Decision Tree
A structure based on sequential decision process is a decision tree. As tree grows from root to leaf. Decision tree also starts from root, a feature is evaluated and one of the two branches are selected. This procedure is repeated until a final leaf is reached which normally represents the target we are looking for. It influenced a wide area of machine learning, covering both classification and regression.
A decision tree is a flowchart-like structure in which internal node represents a “test”. for ex. A person has heart rate greater than 150 bpm if yes, then he need to see a doctor, else no worry. In general, a decision tree ask a question and then classifies it based on the answer.
NOTE : classification can be categories or numeric.
Moving forward with same example, this time we will start with person’s age
Some important points keep in mind while drawing decision tree
1) Threshold for each node can be different (heart rate > 150 bpm and heart rate > 120 bpm).
2) Order of the node doesn’t have to be same.
3)Final classification (leaf) of the tree can be repeated.

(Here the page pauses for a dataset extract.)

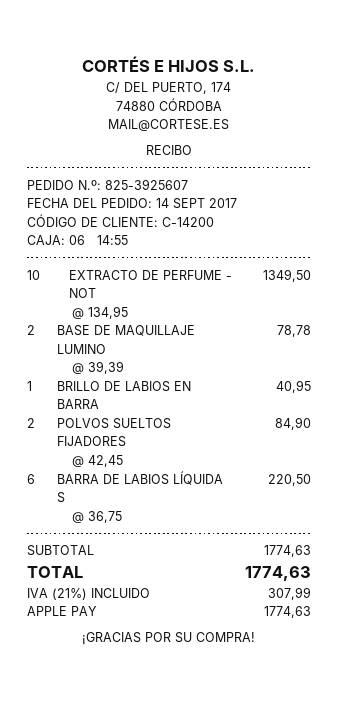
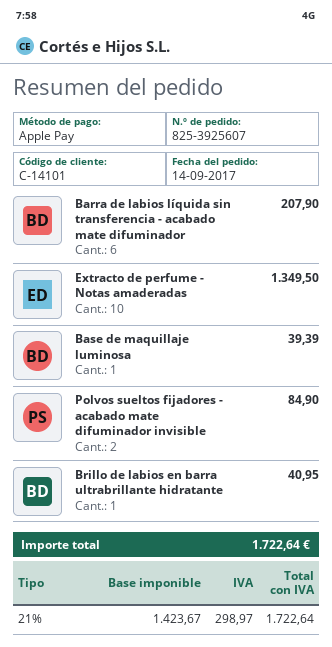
customer number: C-14200 -> C-14101
BASE DE MAQUILLAJE LUMINO: 2 for 78.78 -> 1 for 39.39
BARRA DE LABIOS LÍQUIDA S: 6 for 220.50 -> 6 for 207.90
tax: 21% = 307.99 -> 21% = 298.97
total: 1774.63 -> 1722.64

Using decision tree our goal is to reduce impurity in the least number of splits to have a very short decision path between the ‘root’ and ‘leaf’.
In classification , decision tree start splitting each feature in training data. Now our goal is to decide which feature should be first in our decision tree and for that we measure compare impurity. There are number of ways to measure impurity. Calculating impurity using Gini impurity is easy and widely used.
In regression, instead of considering an impurity measure one of the most common choice is to pick the feature that minimizes the mean square error (MSE), considering the average prediction of node.
This is a simple example considered here but generally data set have large set of features, therefore large split results in huge tree. Such trees are complex and can lead to over-fitting. This situation can be avoid by setting a minimum number of training input to use in each leaf or maximum depth refers to the length of the longest path from a root to a leaf. In other words, the growth of the tree proceeds until one of the following conditions is verified :
- All nodes are pure.
- The information gain is null.
- The maximum depth has been reached.